===== EXERCISE DATA

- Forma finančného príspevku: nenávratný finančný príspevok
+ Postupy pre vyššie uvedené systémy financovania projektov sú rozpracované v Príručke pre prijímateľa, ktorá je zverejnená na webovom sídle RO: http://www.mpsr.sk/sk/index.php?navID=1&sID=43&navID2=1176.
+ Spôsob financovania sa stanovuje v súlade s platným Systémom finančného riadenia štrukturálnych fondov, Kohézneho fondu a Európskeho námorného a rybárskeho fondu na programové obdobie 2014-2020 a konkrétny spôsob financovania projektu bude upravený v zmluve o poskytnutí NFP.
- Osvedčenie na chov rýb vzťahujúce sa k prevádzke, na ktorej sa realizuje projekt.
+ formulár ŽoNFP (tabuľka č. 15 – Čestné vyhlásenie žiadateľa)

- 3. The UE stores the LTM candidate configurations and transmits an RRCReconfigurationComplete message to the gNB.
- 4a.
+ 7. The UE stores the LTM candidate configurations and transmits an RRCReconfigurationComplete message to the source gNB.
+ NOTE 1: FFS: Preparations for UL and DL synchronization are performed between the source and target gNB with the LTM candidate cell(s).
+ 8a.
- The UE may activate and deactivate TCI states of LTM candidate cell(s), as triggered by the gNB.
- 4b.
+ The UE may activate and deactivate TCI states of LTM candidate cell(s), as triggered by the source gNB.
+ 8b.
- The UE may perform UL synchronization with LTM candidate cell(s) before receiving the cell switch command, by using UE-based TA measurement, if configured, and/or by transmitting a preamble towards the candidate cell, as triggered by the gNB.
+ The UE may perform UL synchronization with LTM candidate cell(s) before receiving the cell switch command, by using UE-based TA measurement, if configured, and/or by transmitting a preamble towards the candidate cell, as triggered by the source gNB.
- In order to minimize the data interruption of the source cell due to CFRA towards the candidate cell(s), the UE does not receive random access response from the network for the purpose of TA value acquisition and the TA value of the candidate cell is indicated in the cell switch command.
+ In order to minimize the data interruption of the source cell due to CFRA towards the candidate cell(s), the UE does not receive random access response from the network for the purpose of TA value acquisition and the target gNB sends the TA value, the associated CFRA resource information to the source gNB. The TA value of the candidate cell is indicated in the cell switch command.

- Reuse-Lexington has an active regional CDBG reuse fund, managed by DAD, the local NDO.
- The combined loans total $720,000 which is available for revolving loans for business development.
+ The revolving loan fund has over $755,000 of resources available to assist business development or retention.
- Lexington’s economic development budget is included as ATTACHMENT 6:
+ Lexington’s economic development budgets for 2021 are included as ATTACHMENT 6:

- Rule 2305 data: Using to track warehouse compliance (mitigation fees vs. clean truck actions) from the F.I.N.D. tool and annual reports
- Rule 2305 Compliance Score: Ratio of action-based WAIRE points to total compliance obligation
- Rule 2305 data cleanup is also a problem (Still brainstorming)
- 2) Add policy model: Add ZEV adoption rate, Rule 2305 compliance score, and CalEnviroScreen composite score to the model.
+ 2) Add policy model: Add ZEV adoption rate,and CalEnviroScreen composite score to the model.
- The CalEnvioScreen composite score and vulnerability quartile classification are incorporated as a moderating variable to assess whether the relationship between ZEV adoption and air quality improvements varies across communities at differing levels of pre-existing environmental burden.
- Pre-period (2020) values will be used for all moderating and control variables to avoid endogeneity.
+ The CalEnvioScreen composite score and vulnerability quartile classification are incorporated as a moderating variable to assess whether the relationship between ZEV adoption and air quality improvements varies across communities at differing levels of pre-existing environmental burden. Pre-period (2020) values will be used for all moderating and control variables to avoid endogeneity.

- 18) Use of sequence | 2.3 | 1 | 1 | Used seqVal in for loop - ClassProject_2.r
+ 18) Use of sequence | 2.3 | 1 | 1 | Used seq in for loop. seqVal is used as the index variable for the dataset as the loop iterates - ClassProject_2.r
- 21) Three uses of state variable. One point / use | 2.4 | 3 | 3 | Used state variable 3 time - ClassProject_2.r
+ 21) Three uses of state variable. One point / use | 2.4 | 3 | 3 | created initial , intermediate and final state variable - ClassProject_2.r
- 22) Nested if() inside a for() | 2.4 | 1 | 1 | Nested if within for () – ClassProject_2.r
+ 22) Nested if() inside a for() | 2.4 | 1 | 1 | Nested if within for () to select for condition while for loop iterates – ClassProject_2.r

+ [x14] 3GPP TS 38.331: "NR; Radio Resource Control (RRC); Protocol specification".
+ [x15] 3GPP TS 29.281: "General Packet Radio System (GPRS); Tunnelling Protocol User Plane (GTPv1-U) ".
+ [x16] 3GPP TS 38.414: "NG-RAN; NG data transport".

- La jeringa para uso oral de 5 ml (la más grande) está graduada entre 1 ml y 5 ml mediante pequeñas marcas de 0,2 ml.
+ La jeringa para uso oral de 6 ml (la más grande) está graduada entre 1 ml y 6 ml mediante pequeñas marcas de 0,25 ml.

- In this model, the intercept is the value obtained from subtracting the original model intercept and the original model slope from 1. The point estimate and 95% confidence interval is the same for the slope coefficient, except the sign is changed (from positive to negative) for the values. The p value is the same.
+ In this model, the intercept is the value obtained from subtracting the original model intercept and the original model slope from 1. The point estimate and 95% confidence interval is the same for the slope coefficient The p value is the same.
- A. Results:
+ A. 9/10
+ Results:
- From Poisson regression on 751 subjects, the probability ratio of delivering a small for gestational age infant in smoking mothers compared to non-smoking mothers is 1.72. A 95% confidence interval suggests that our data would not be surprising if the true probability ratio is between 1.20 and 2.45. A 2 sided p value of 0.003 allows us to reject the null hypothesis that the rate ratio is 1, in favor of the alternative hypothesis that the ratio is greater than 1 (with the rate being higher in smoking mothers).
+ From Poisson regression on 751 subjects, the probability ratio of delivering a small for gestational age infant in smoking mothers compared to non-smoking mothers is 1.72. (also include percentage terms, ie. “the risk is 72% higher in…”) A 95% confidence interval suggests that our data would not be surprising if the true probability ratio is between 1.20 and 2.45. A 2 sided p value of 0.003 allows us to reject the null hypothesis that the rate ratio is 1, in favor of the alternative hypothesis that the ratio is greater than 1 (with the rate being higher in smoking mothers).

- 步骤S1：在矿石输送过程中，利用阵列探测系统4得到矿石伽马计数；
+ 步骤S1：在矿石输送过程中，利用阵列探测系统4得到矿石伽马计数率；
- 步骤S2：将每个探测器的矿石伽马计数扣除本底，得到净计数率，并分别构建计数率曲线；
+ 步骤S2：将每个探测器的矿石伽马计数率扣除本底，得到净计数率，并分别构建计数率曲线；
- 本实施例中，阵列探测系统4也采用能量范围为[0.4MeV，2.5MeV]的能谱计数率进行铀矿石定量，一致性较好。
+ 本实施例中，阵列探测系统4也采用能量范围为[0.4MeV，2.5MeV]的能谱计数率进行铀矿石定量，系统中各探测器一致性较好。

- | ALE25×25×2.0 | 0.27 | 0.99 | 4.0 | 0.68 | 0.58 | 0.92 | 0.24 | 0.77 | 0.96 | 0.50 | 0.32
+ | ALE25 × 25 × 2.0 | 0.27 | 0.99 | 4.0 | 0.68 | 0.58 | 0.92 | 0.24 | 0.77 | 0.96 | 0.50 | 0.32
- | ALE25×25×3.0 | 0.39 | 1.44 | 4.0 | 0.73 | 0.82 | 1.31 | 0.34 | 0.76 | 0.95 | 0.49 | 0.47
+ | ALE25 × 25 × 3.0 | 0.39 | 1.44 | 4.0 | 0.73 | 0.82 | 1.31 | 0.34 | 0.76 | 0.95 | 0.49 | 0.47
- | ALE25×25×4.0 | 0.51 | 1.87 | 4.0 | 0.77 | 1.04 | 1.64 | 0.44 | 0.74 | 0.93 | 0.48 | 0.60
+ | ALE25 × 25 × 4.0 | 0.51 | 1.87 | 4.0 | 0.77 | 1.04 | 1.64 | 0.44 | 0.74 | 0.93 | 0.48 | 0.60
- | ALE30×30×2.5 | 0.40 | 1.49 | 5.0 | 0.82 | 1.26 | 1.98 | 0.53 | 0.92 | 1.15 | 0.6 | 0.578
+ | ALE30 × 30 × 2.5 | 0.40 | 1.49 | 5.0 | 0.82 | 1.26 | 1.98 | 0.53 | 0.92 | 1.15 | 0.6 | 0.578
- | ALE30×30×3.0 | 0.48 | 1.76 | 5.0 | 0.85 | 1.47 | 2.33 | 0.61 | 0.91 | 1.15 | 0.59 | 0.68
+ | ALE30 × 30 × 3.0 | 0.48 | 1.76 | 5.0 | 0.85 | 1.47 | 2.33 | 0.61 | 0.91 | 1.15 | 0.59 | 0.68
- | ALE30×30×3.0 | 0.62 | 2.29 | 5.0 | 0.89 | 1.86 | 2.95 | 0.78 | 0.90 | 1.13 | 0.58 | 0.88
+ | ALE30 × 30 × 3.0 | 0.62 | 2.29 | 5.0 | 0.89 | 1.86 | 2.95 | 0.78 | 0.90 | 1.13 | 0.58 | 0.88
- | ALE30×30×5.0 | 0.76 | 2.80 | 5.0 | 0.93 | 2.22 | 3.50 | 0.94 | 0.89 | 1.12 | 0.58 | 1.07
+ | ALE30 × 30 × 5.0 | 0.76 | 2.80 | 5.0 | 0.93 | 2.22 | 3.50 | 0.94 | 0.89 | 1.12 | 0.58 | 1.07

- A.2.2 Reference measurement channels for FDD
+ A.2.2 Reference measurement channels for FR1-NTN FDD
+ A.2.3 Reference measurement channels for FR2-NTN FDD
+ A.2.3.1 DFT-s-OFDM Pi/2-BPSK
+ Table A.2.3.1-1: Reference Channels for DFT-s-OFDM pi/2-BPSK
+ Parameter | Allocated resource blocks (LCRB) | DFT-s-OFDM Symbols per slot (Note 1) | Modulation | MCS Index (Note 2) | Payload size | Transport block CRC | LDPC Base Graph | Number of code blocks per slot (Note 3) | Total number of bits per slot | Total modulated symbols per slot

==========

DESCRIPTION OF THE TASK: In the material above, transcribe exactly the lines beginning at the one with "- 本实施例中，阵列探测系统" and ending at the one with "- | ALE25×25×2.0", both included.

EXERCISE SOLUTION:
- 本实施例中，阵列探测系统4也采用能量范围为[0.4MeV，2.5MeV]的能谱计数率进行铀矿石定量，一致性较好。
+ 本实施例中，阵列探测系统4也采用能量范围为[0.4MeV，2.5MeV]的能谱计数率进行铀矿石定量，系统中各探测器一致性较好。

- | ALE25×25×2.0 | 0.27 | 0.99 | 4.0 | 0.68 | 0.58 | 0.92 | 0.24 | 0.77 | 0.96 | 0.50 | 0.32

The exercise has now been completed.